Blog for DBA Consultants: Preventing SQL Performance Degradation During Major PostgreSQL Upgrades

When doing a major version upgrade of Postgres for example from v13 → v17, several things change that affect query plans:

┌─────────────────────────────────────────────────────────┐
│  Major Version Upgrade (pg_upgrade)                     │
│                                                         │
│  ✗ Optimizer statistics become stale/incompatible       │
│  ✗ Query planner heuristics change significantly        │
│  ✗ New default config params (e.g., JIT enabled)        │
│  ✗ Cost estimation model differences                    │
│  ✗ New plan types/strategies the planner may prefer     │
│  ✗ pg_statistic data may not reflect new planner needs  │
└─────────────────────────────────────────────────────────┘

ANALYZE VERBOSE alone is often NOT enough — it rebuilds statistics, but if the new planner chooses fundamentally different plans, you need a more comprehensive approach.

Pre-Upgrade Runbook

PHASE 1: Capture Baseline (Before Upgrade)

1a. Enable and snapshot pg_stat_statements

-- Ensure extension exists
CREATE EXTENSION IF NOT EXISTS pg_stat_statements;

-- Capture top 50 most time-consuming queries
SELECT
    queryid,
    substr(query, 1, 100) AS query_preview,
    calls,
    mean_exec_time,
    total_exec_time,
    rows,
    shared_blks_hit,
    shared_blks_read
FROM pg_stat_statements
ORDER BY total_exec_time DESC
LIMIT 50;

Save this output — you'll compare it post-upgrade.

1b. Save Execution Plans for Critical Queries

-- For each critical query, save the plan
EXPLAIN (ANALYZE, BUFFERS, FORMAT JSON)
<your_critical_query>;

1c. Identify Large Tables with Sequential Scans (Missing Index Candidates)

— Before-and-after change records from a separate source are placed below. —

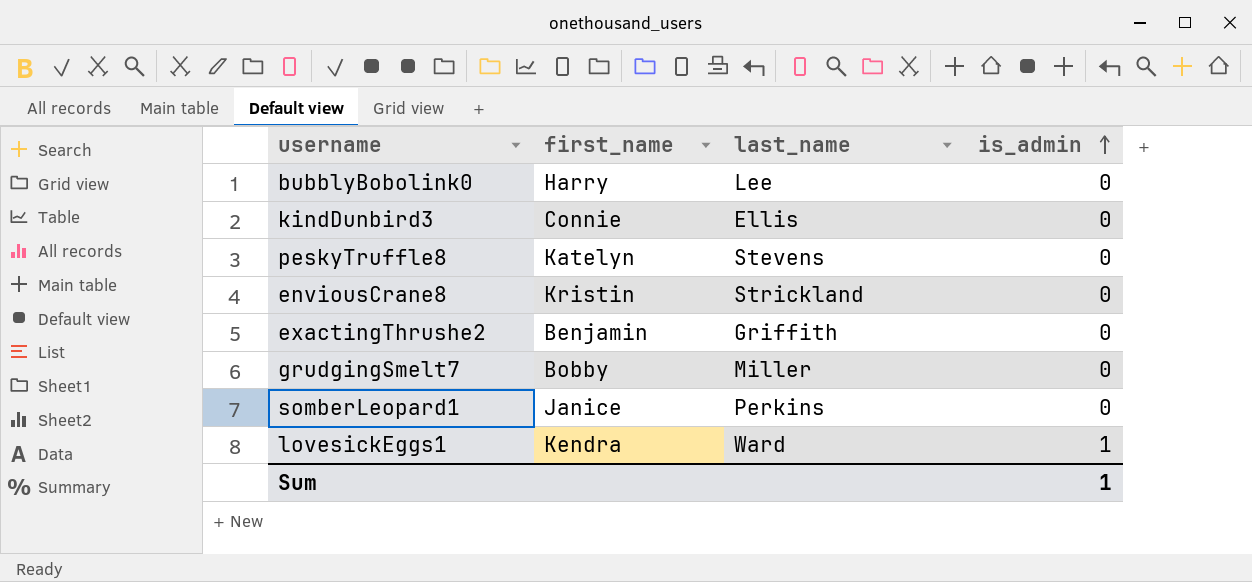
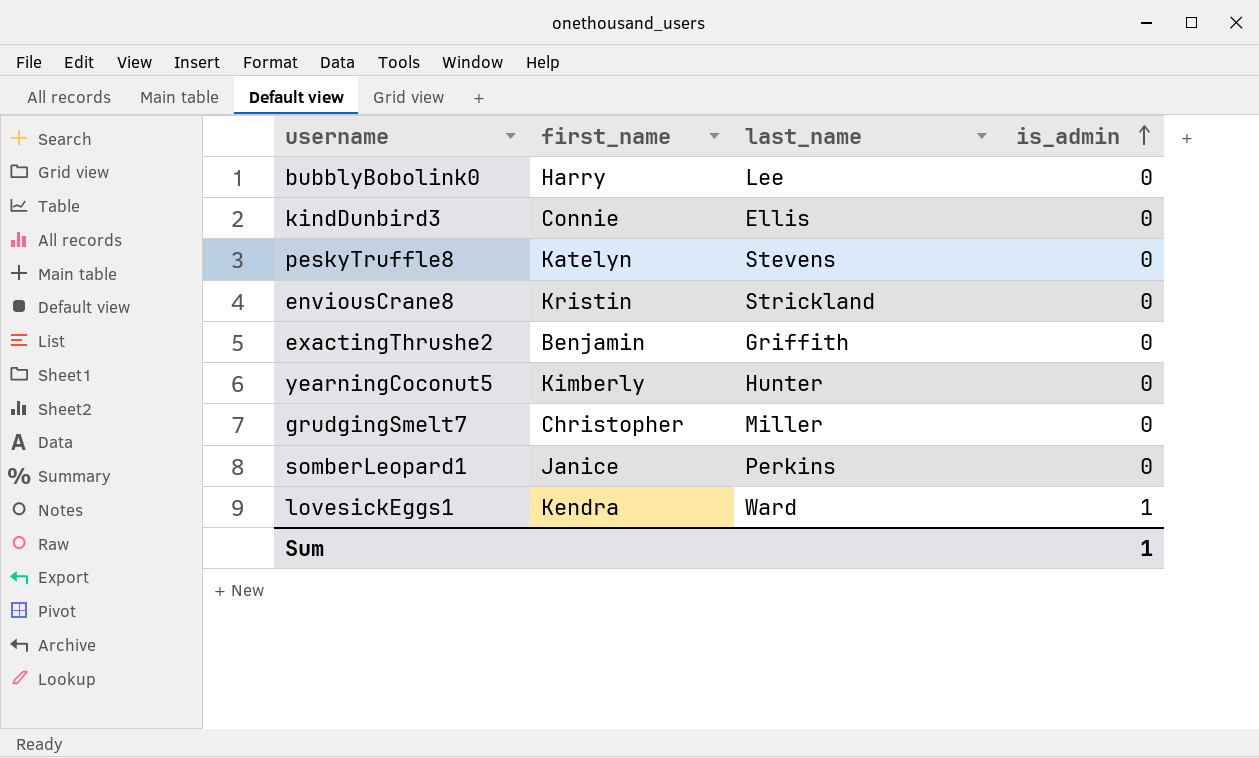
row yearningCoconut5: none -> Kimberly | Hunter | 0
grudgingSmelt7 | first_name: Bobby -> Christopher

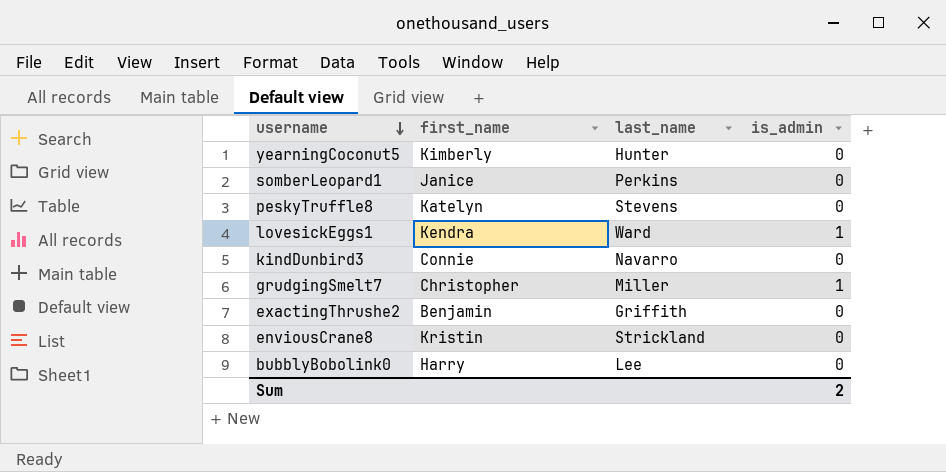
row order: is_admin ascending -> username descending
kindDunbird3 | last_name: Ellis -> Navarro
grudgingSmelt7 | is_admin: 0 -> 1
Sum | is_admin: 1 -> 2

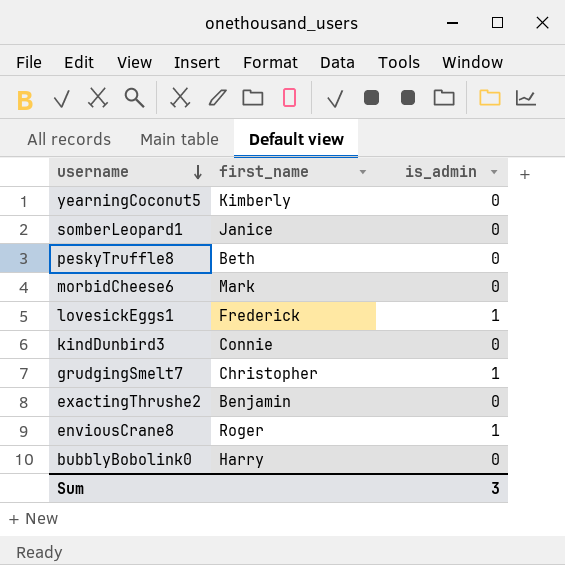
column last_name | position: 3 -> none
peskyTruffle8 | first_name: Katelyn -> Beth
row morbidCheese6: none -> Mark | 0
lovesickEggs1 | first_name: Kendra -> Frederick
enviousCrane8 | first_name: Kristin -> Roger
enviousCrane8 | is_admin: 0 -> 1
Sum | is_admin: 2 -> 3

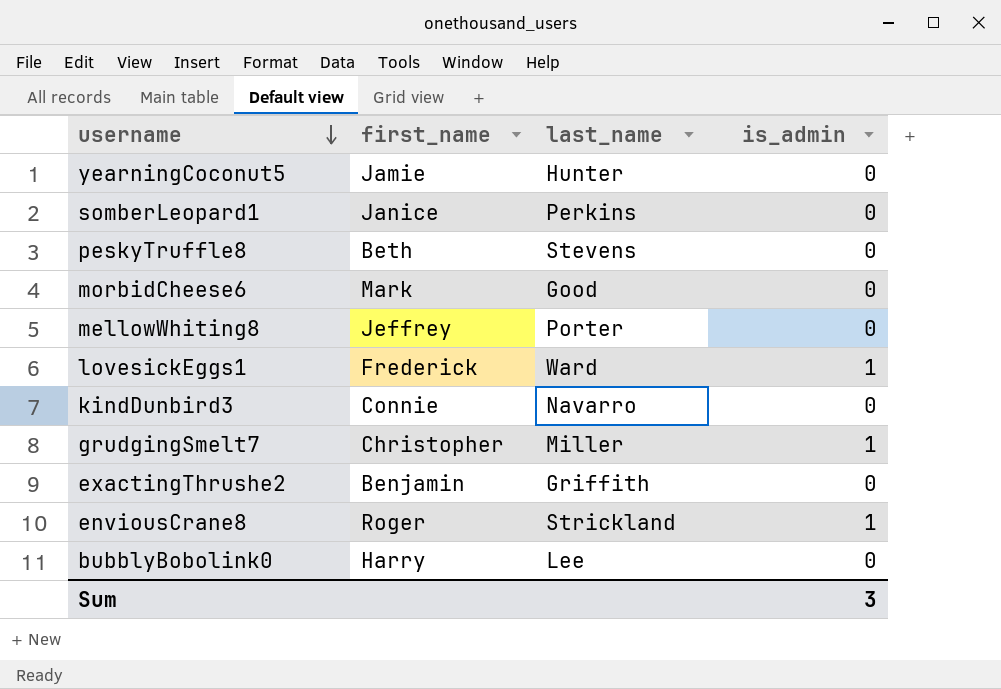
column last_name | position: none -> 3
yearningCoconut5 | first_name: Kimberly -> Jamie
row mellowWhiting8: none -> Jeffrey | Porter | 0

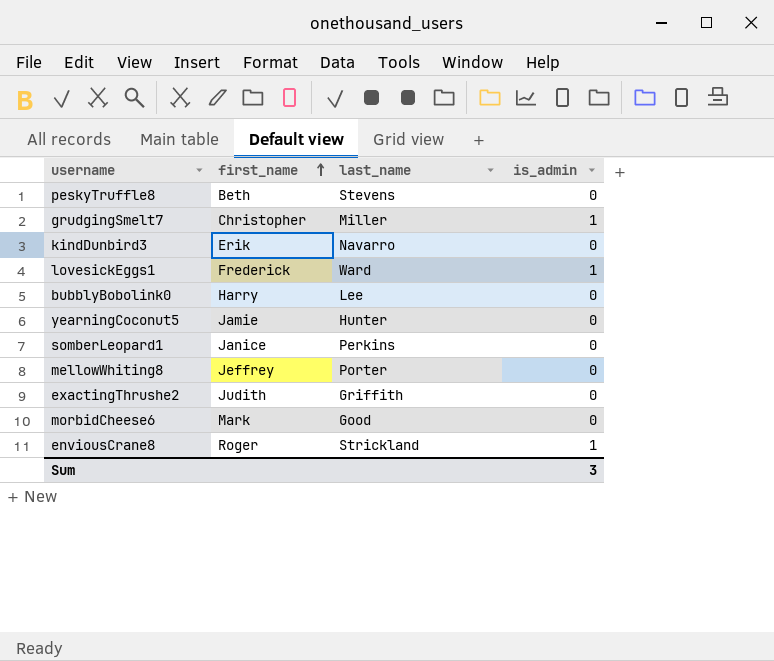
row order: username descending -> first_name ascending
kindDunbird3 | first_name: Connie -> Erik
exactingThrushe2 | first_name: Benjamin -> Judith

-- Tables that might need indexes BEFORE upgrade
SELECT
    schemaname,
    relname,
    seq_scan,
    seq_tup_read,
    idx_scan,
    n_live_tup,
    ROUND((seq_tup_read::numeric / GREATEST(n_live_tup, 1)), 2) AS seq_scan_ratio
FROM pg_stat_user_tables
WHERE n_live_tup > 10000
  AND seq_scan > 0
ORDER BY seq_tup_read DESC
LIMIT 30;

1d. Capture Current Index Inventory

SELECT
    schemaname,
    tablename,
    indexname,
    indexdef
FROM pg_indexes
WHERE schemaname NOT IN ('pg_catalog', 'information_schema')
ORDER BY tablename, indexname;

PHASE 2: Pre-Upgrade Testing (CRITICAL — Don't Skip)

2a. Clone & Test First

# For RDS: Create a snapshot and restore to a test instance
# Upgrade the TEST instance first, not production directly

aws rds restore-db-instance-from-db-snapshot \
    --db-instance-identifier rds13-upgrade-test \
    --db-snapshot-identifier <pre-upgrade-snapshot> \
    --db-instance-class <same-class>

# Then upgrade the test instance to target version
aws rds modify-db-instance \
    --db-instance-identifier rds13-upgrade-test \
    --engine-version <target-version> \
    --apply-immediately

2b. Run Critical Queries Against Upgraded Clone

-- Compare plans on the upgraded test instance
EXPLAIN (ANALYZE, BUFFERS, FORMAT JSON)
<your_critical_query>;

-- Look for:
--   Seq Scan where there was Index Scan before
--   Nested Loop where Hash Join was used before
--   Significant cost/row estimate differences

PHASE 3: Configuration Alignment

3a. Compare & Pin Critical Parameters

-- Check these on BOTH old and new versions
SHOW random_page_cost;        -- Often needs tuning for SSD/RDS
SHOW effective_cache_size;
SHOW work_mem;
SHOW default_statistics_target;
SHOW jit;                      -- ⚠️ NEW in PG12+, can cause regressions
SHOW plan_cache_mode;
SHOW enable_memoize;           -- NEW in PG14+, can cause regressions

3b. Recommended Parameter Adjustments Post-Upgrade

-- Disable JIT initially (known to cause regressions in OLTP workloads)
ALTER DATABASE your_db SET jit = off;

-- If on SSD/RDS (EBS gp3/io1), ensure this is set low
ALTER DATABASE your_db SET random_page_cost = 1.1;

-- Increase statistics target for critical columns
ALTER TABLE critical_table ALTER COLUMN critical_column 
    SET STATISTICS 1000;

-- Disable memoize if causing plan regressions (PG14+)
ALTER DATABASE your_db SET enable_memoize = off;

Post-Upgrade Runbook (Immediately After Upgrade)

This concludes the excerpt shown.